God is balanced and so is everything that comes from Him. But as fallen human beings, we have the tendency to go to extremes. And in the attempt to rescue the balance, the health talks and workshops at Big Camp this year brought the theme “Refocus” inspiring people to reconsider the Health Message and its truth.
Nearly every Seventh-day Adventist in the world recognizes the health message as a powerful tool to connect with people and share the Gospel. But a contributing factor to the lack of balance in this topic is that not all diligently study and understand its full context in the Spirit of Prophecy.
Camila Skaf, the Health Director for the NNSW Conference, explains that a typical example of that is the use of Ellen White’s texts and quotes that support one point of view while pointing fingers to people who don’t follow the advice given in those quotes. “So instead of bringing people together, the misuse of the health message can separate people. Ellen White wrote about that; if wrongly used, the health message can injure the ministry. So having a balanced view of health, and using the health message with an other-centred focus is essential for its success”, she adds.
Considering himself an enthusiast of the health message, Christopher Rantall who listened to the health talks, says that he has seen how the lack of balance in preaching to others can negatively impact its reach. “I’m quite involved with health back home, and in the past, we’ve done a lot of projects to meet people where they’re at. We used to do a lot of cooking demonstrations and health presentations, and I found that when we started stepping off the health principles, within what Ellen White and the Bible teach, people started to drift and not attend”.
“So we need to have that balance where we present the truth of health and don’t go overboard”, he acknowledges, adding about the Big Camp health workshops, “it’s amazing that that’s exactly what was presented here”.
The start of a movement
One positively surprising element was the engagement with the health activities during Big Camp. Mrs Skaf points out that the team expected around 20 to 50 people to attend the talks and workshops. “I remember entering the first talk and it being pretty empty. It was on a Monday at 9 am, and during the worship, there were less than 30 people in the audience. But 15 minutes later, right before the start of the talk, I looked back, and there were more than 400 people!” She explains that the numbers only increased during the other talks and workshops, “so we clearly saw the beginning of a movement!”
And to be a whole movement, the health department also brought the focus to children with the launch of the Kids Health Expo and kids cooking class. Through games, music and fun they learned the core values of the health message and the eight natural remedies given by God. “It was inspiring to see that nearly half of the children registered at Big Camp attended the expo”, says Mrs Skaf.

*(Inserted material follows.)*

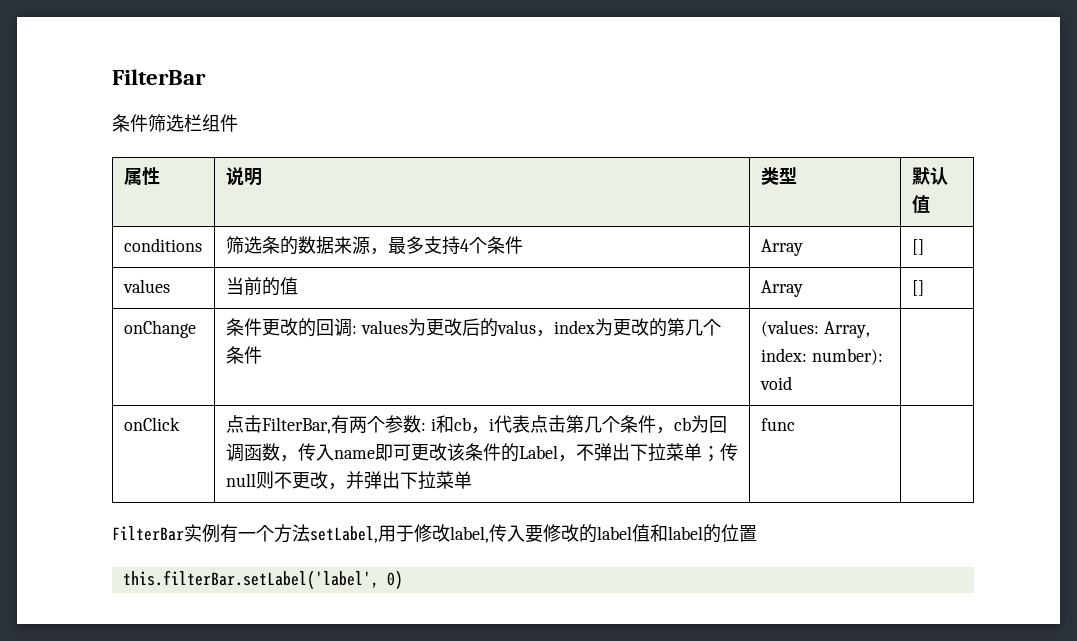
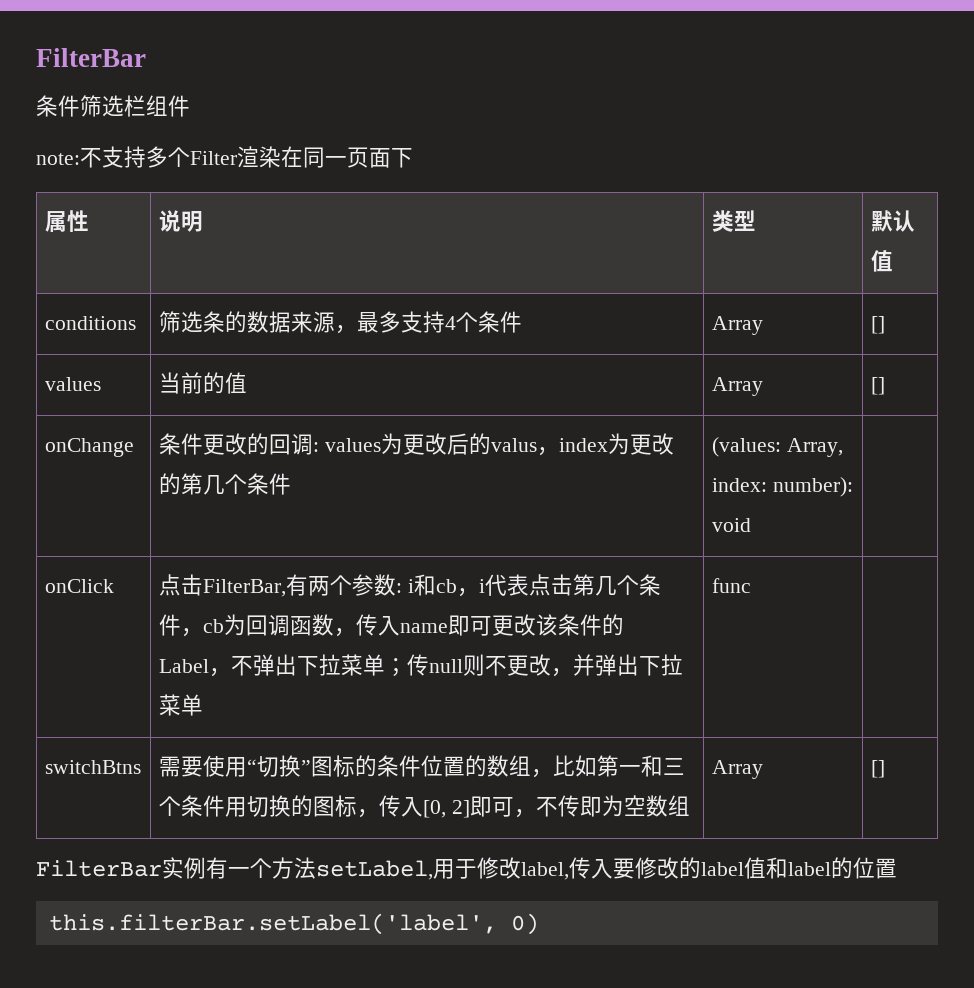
(238, 123) none -> [36,146,413,168] // note:不支持多个Filter渲染在同一页面下
(795, 424) none -> [44,760,141,774] [158,755,685,778] [158,795,690,818] [711,760,763,779] [870,760,885,778] // switchBtns | 需要使用“切换”图标的条件位置的数组，比如第一和三个条件用切换的图标，传入[0, 2]即可，不传即为空数组 | Array | []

“Parents were telling me that on the way back from camp, on the four-hour drive the kids were teaching them all about what they had learned. So we want to include whole families to be part of this health movement”.
She also explains that this movement is not only about having healthy bodies or even healthy people, but it’s also about healthy hope. “When you minister to people, and you help with their needs, their physical needs, the spirit of prophecy tells us that they will be open to their spiritual needs. So this movement is not only about bringing physical wellness; it’s about bringing salvation and eternal life”.